Pull each line containing "profile" from the data.

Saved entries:
..........

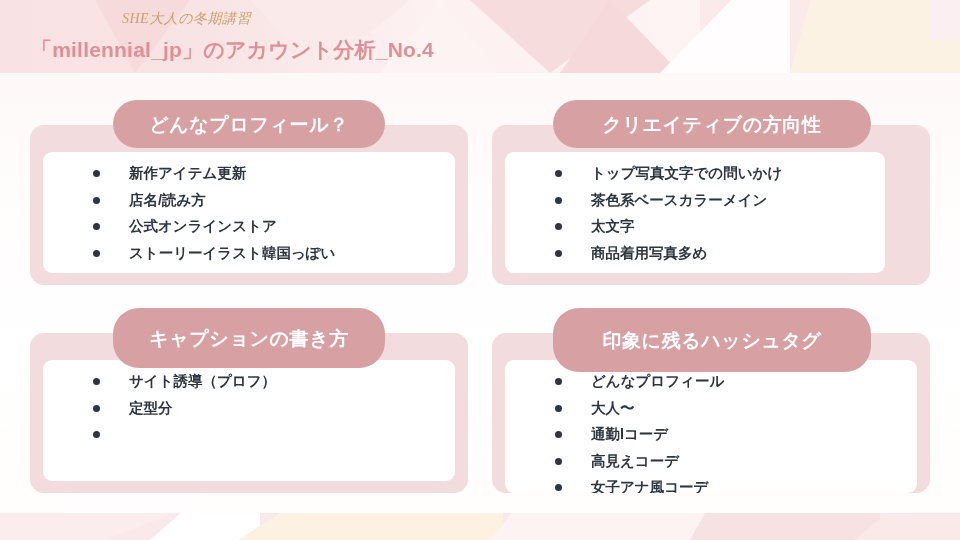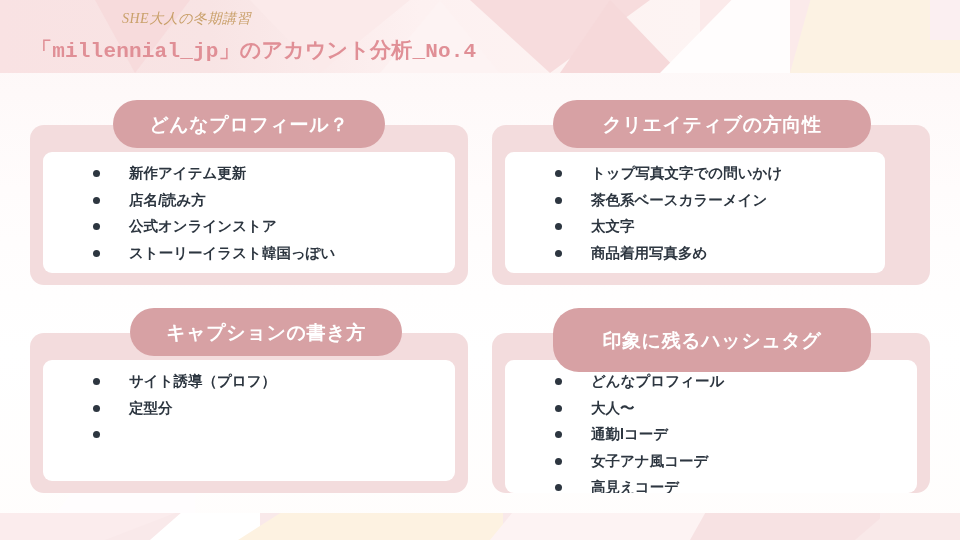--- a/index.html
+++ b/index.html
@@ -180,21 +180,20 @@
     white-space: nowrap;
   }
   .title {
     position: absolute;
     left: 31px; top: 36px;
     font-size: 21px;
     font-weight: 700;
     color: #e08f96;
     letter-spacing: 0.2px;
     white-space: nowrap;
-    font-family: Liberation Mono, monospace;
   }
 
   
   .card {
     position: absolute;
   }
   .card-frame {
     position: absolute;
     background: #f3dcdd;
     border-radius: 14px;
@@ -257,21 +256,21 @@
   
   #card-profile .card-frame { left: 30px;  top: 125px; width: 438px; height: 160px; }
   #card-profile .card-pill  { left: 113px; top: 100px; width: 272px; height: 48px; }
   #card-profile .card-body  { left: 43px;  top: 152px; width: 412px; height: 121px; }
 
   #card-creative .card-frame { left: 492px; top: 125px; width: 438px; height: 160px; }
   #card-creative .card-pill  { left: 553px; top: 100px; width: 318px; height: 48px; }
   #card-creative .card-body  { left: 505px; top: 152px; width: 380px; height: 121px; }
 
   #card-caption .card-frame { left: 30px;  top: 333px; width: 438px; height: 160px; }
-  #card-caption .card-pill  { left: 130px; top: 308px; width: 272px; height: 48px; }
+  #card-caption .card-pill  { left: 113px; top: 308px; width: 272px; height: 60px; }
   #card-caption .card-body  { left: 43px;  top: 360px; width: 412px; height: 121px; }
 
   #card-hashtag .card-frame { left: 492px; top: 333px; width: 438px; height: 160px; }
   #card-hashtag .card-pill  { left: 553px; top: 308px; width: 318px; height: 64px; }
   #card-hashtag .card-body  { left: 505px; top: 360px; width: 412px; height: 133px; }
 </style>
 </head>
 <body>
 
 <div class="slide">
@@ -348,22 +347,22 @@
     </div>
   </div>
 
   <div class="card" id="card-hashtag">
     <div class="card-frame"></div>
     <div class="card-body">
       <ul class="bullet-list">
         <li class="bullet-item">どんなプロフィール</li>
         <li class="bullet-item">大人〜</li>
         <li class="bullet-item">通勤lコーデ</li>
+        <li class="bullet-item">高見えコーデ</li>
         <li class="bullet-item">女子アナ風コーデ</li>
-        <li class="bullet-item">高見えコーデ</li>
       </ul>
     </div>
     <div class="card-pill">
       <span class="card-pill-label">印象に残るハッシュタグ</span>
     </div>
   </div>
 
 </div>
 
 </body></html>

..........

* **SOLUTION TO THIS PROBLEM**
   #card-profile .card-frame { left: 30px;  top: 125px; width: 438px; height: 160px; }
   #card-profile .card-pill  { left: 113px; top: 100px; width: 272px; height: 48px; }
   #card-profile .card-body  { left: 43px;  top: 152px; width: 412px; height: 121px; }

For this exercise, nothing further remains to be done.